Shoda-Meyer: There are many different types of classes, some are interactive and some are just lectures. You go in, find your spot to sit and set up your boundary and listen to your heart’s content with something you’re interested in. Slowly you can find out if this is the right environment, or do I have anything in common with the people that are coming to this lecture.

There are also online classes if you don’t want to be in a huge group or even in a small group then there are online classes you can take. There’s online support groups if you’re more comfortable talking to people without being in front of their faces you’re able to communicate online.

There are small groups—a bird watching group or walking group or gardening group—and all you focus on is the topic you’re interested in. You don’t have to get into personal information if you’re not ready to give that. Or, be involved in something that doesn’t require too much investment of your time in case you don’t like the people that are there but you’re still exploring the areas of interest that you’re in.
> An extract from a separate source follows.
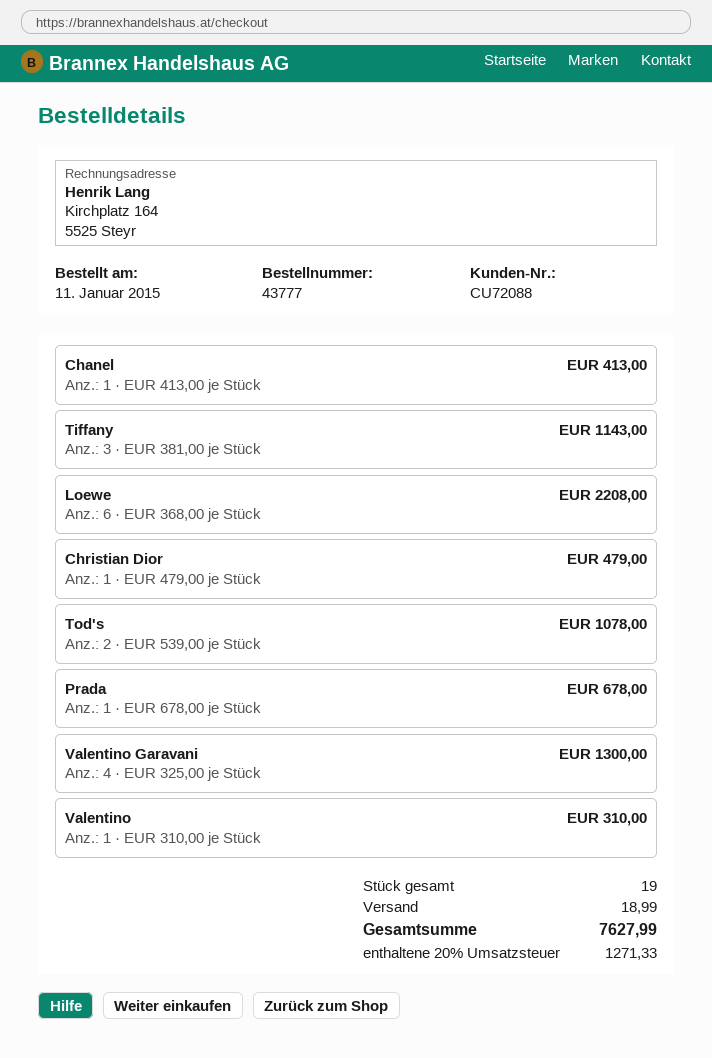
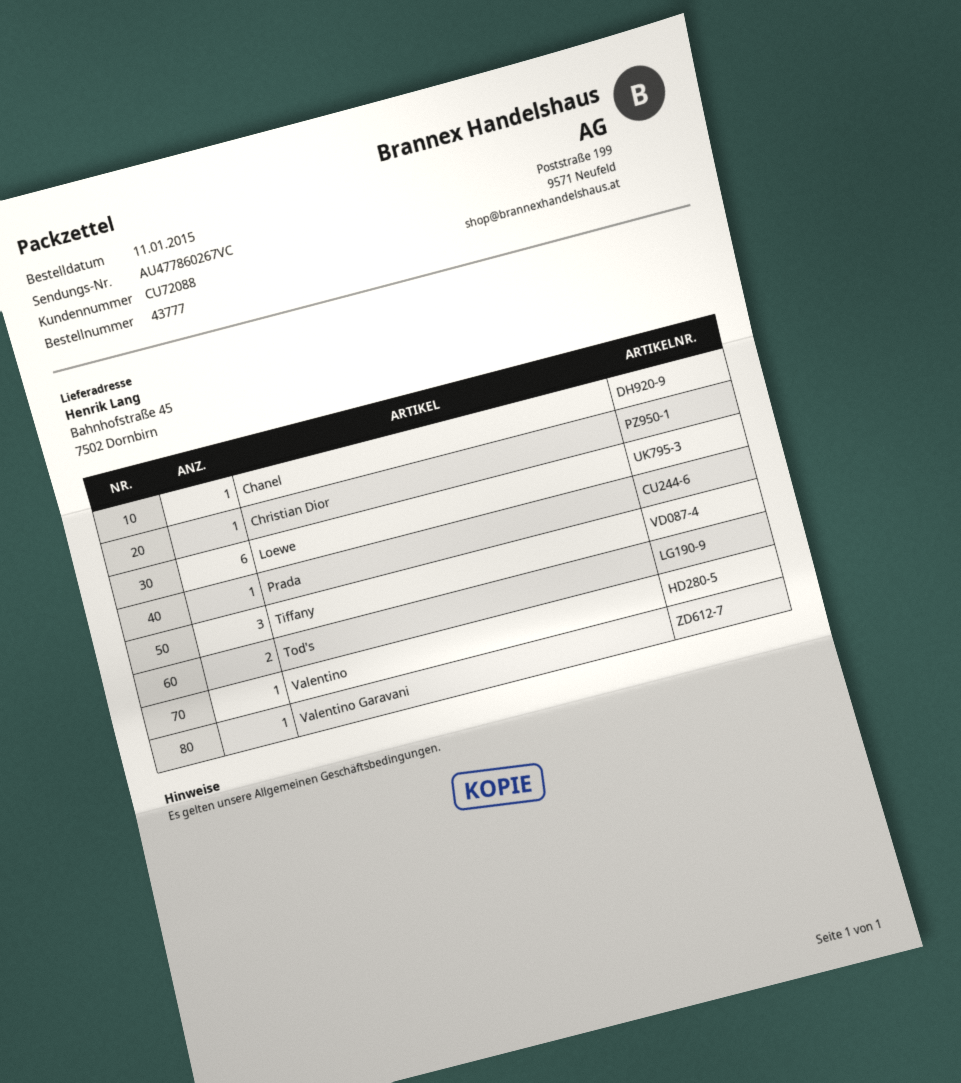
Valentino Garavani: 4 -> 1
MySilverAge: Once you’ve joined a group or activity, Shoda-Meyer says the key to opening up is to involve yourself slowly.

Shoda-Meyer: Even if it’s just, ‘OK we’re all meeting here today and I’ll make coffee or do fliers’ or ‘Do you need someone to make calls? I’ll do that for you.’ If there’s any way where you can involve yourself and commit to something, it makes it easier to feel like you’re part of the group, and that’s one way you can learn about other people in the community and other services that are there.

You have to put yourself out there. There’s just no way around it when you’re in a new situation. If you just take one step at a time and take small steps and do things you feel safe doing and make commitments that are something you can follow through on, rather than jumping in and saying I’ll be in charge of a whole committee—pace yourself, find something you’re passionate about or that you’re good at or maybe something that you want to learn about and put it out there in a group.

MySilverAge: Eventually you’ll become comfortable with your new group of friends. But don’t forget there are many other seniors out there who also are seeking new relationships and have a lot to offer.

Shoda-Meyer: Keep your eyes and ears open to extend a warm smile or a handshake and maybe offer some ways where help can be given so that that person can also feel a part of the group. So share the wealth.